Dalle verifiche al contribuente vengono contestati l’omessa denuncia e l’omesso versamento. A leggere attentamente le cartelle bisognerebbe dunque versare quasi 120.000 euro di sanzioni, 27.998 euro di interessi e 416.068 euro di sanzioni per omessa denuncia. Un bel salasso anche per imprese di grandi dimensioni, figuriamoci per un’attività commerciale che, a pagare una somma del genere, rischia di chiudere i battenti. «Abbiamo agito in autotutela chiedendo al Comune spiegazioni - afferma per l’azienda, l’avvocato Filippo Collalti - Ci hanno risposto che l’importo è dovuto. Abbiamo allora deciso di far ricorso alla commissione tributaria».

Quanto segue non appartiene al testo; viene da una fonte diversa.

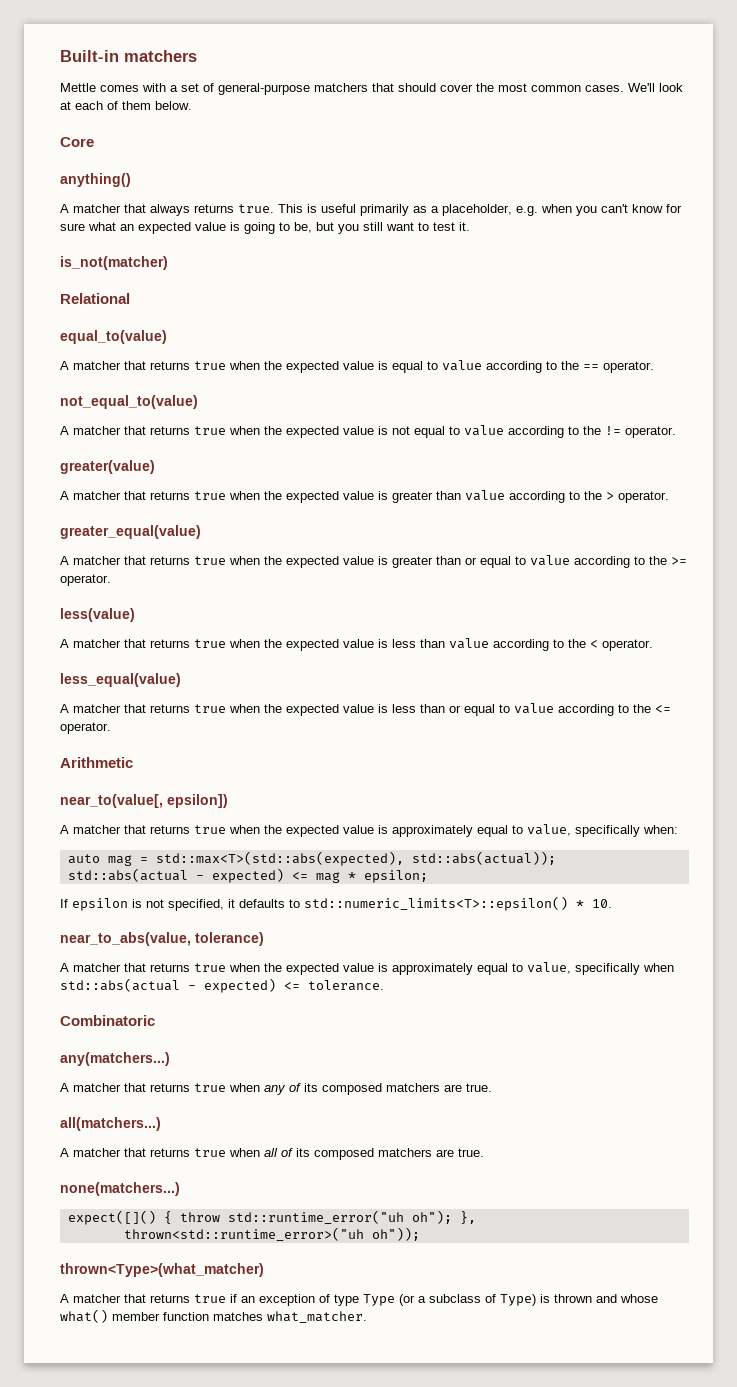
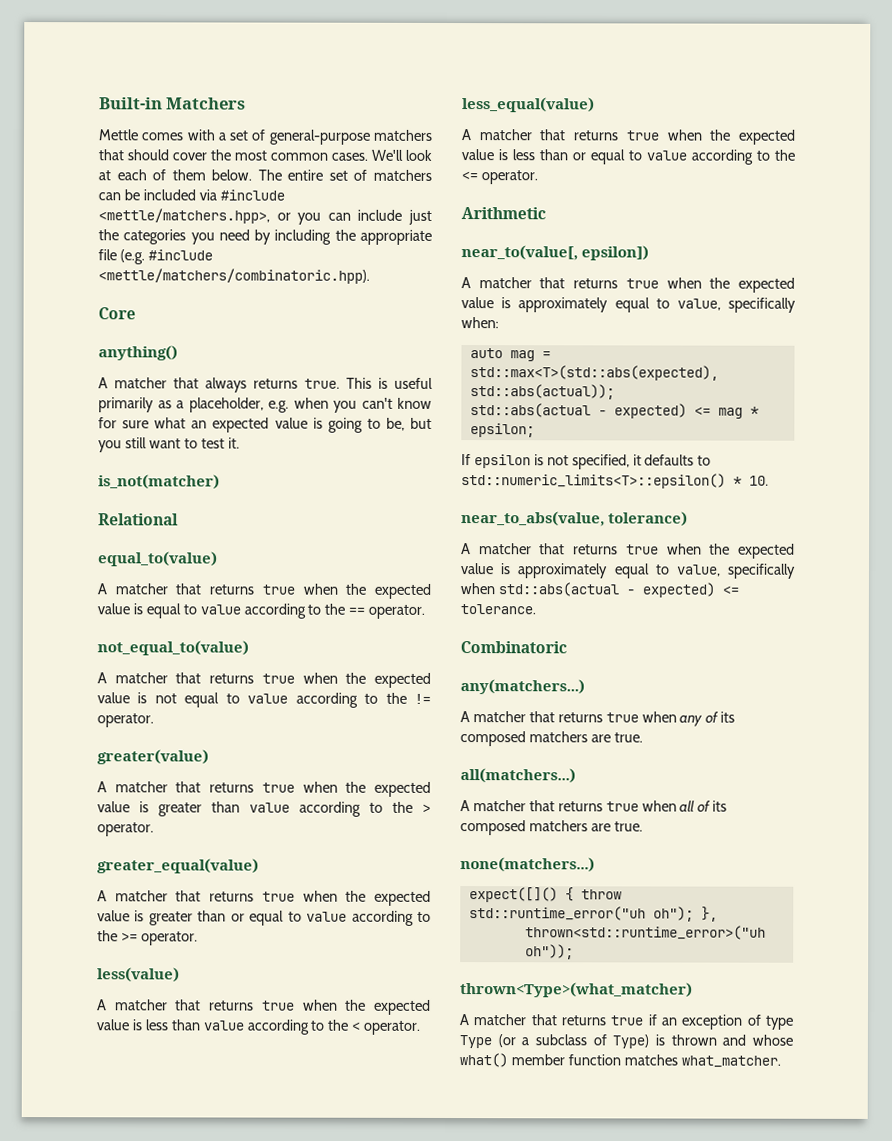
[124,50,197,62] matchers -> [166,97,247,110] Matchers
(192, 105) none -> [257,169,432,181] [98,189,285,201] [98,208,432,225] [98,229,432,245] [98,249,213,265] [98,268,370,284] The entire set of matchers can be included via #include <mettle/matchers.hpp>, or you can include just the categories you need by including the appropriate file (e.g. #include <mettle/matchers/combinatoric.hpp).

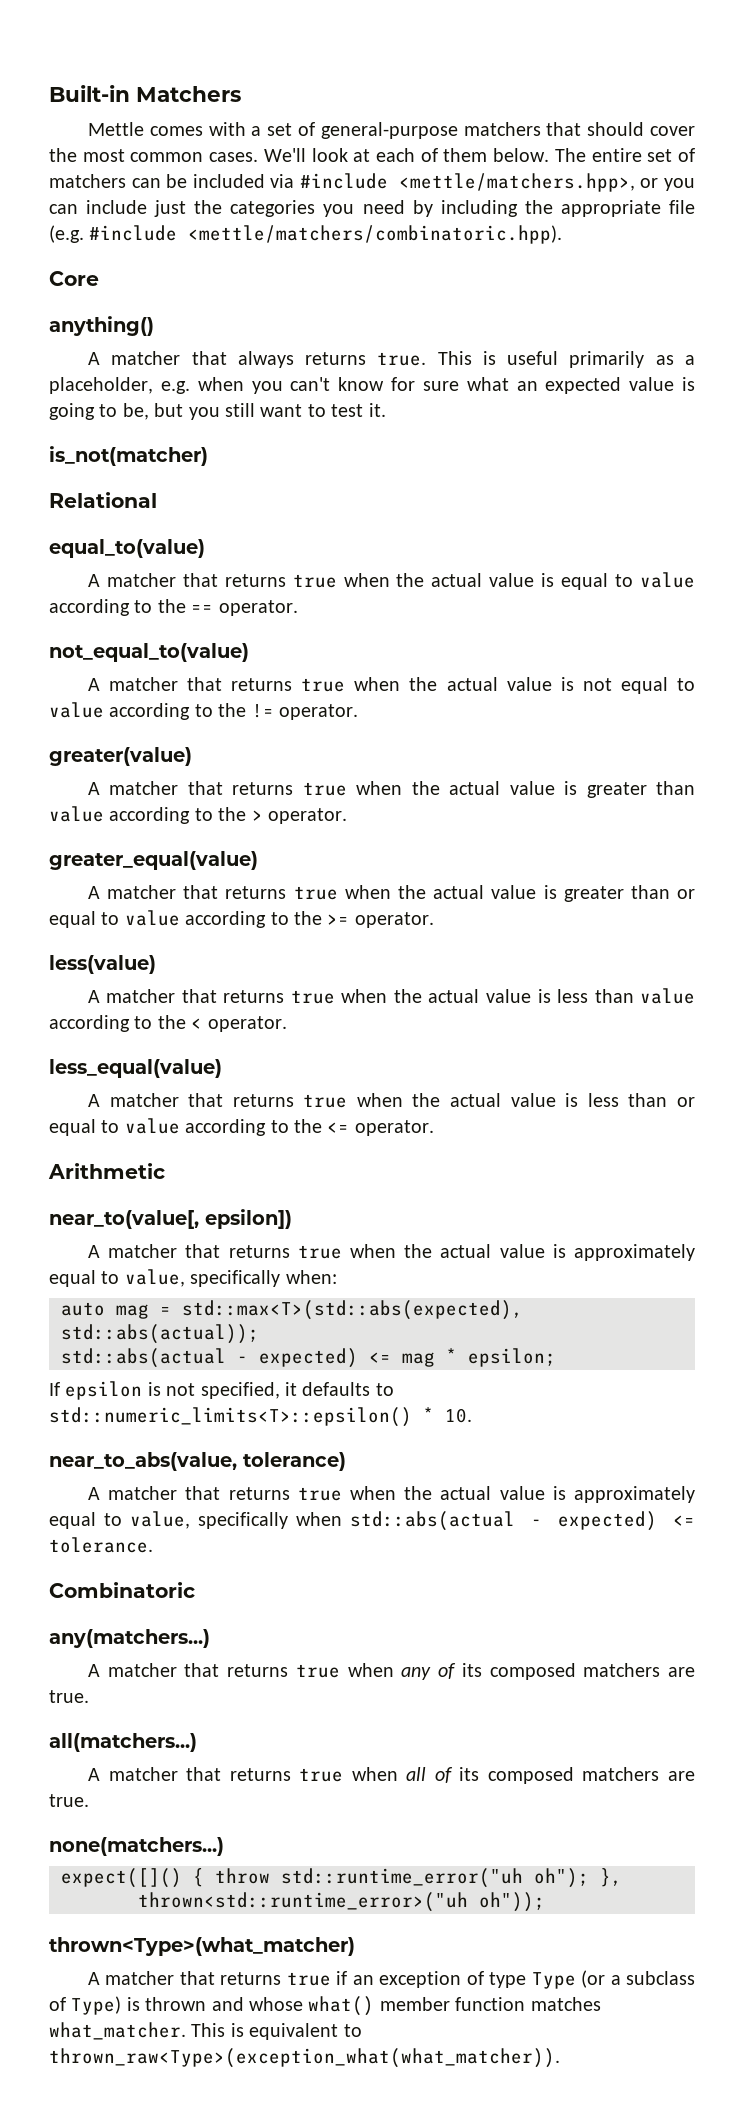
[374,583,432,599] expected -> [431,573,483,587] actual
[374,672,432,688] expected -> [446,677,498,691] actual
[374,781,432,797] expected -> [449,781,501,795] actual
[374,890,432,906] expected -> [433,885,485,899] actual
[373,999,432,1015] expected -> [428,989,480,1003] actual
[738,129,796,145] expected -> [450,1093,502,1107] actual
[738,277,795,293] expected -> [440,1244,492,1258] actual
[738,543,795,559] expected -> [440,1486,492,1500] actual
(781, 1061) none -> [191,2023,362,2040] [49,2048,560,2068] This is equivalent to thrown_raw<Type>(exception_what(what_matcher)).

Piccolo particolare: per ogni cartella solo di contributo unificato l’impresa dovrà pagare 2.250 euro. Logico pensare che, chi non li ha, è destinato a fallire. Ma com’è stata quantificata una cifra simile? «Anche il terreno è stato considerato come immobile», conclude l’avvocato. Inoltre all’azienda è stato contestato di non aver presentato la denuncia con tanto di indicazioni catastali dell’immobile. E il caso non sarebbe isolato. Sul tavolo del legale sono pronti altri ricorsi.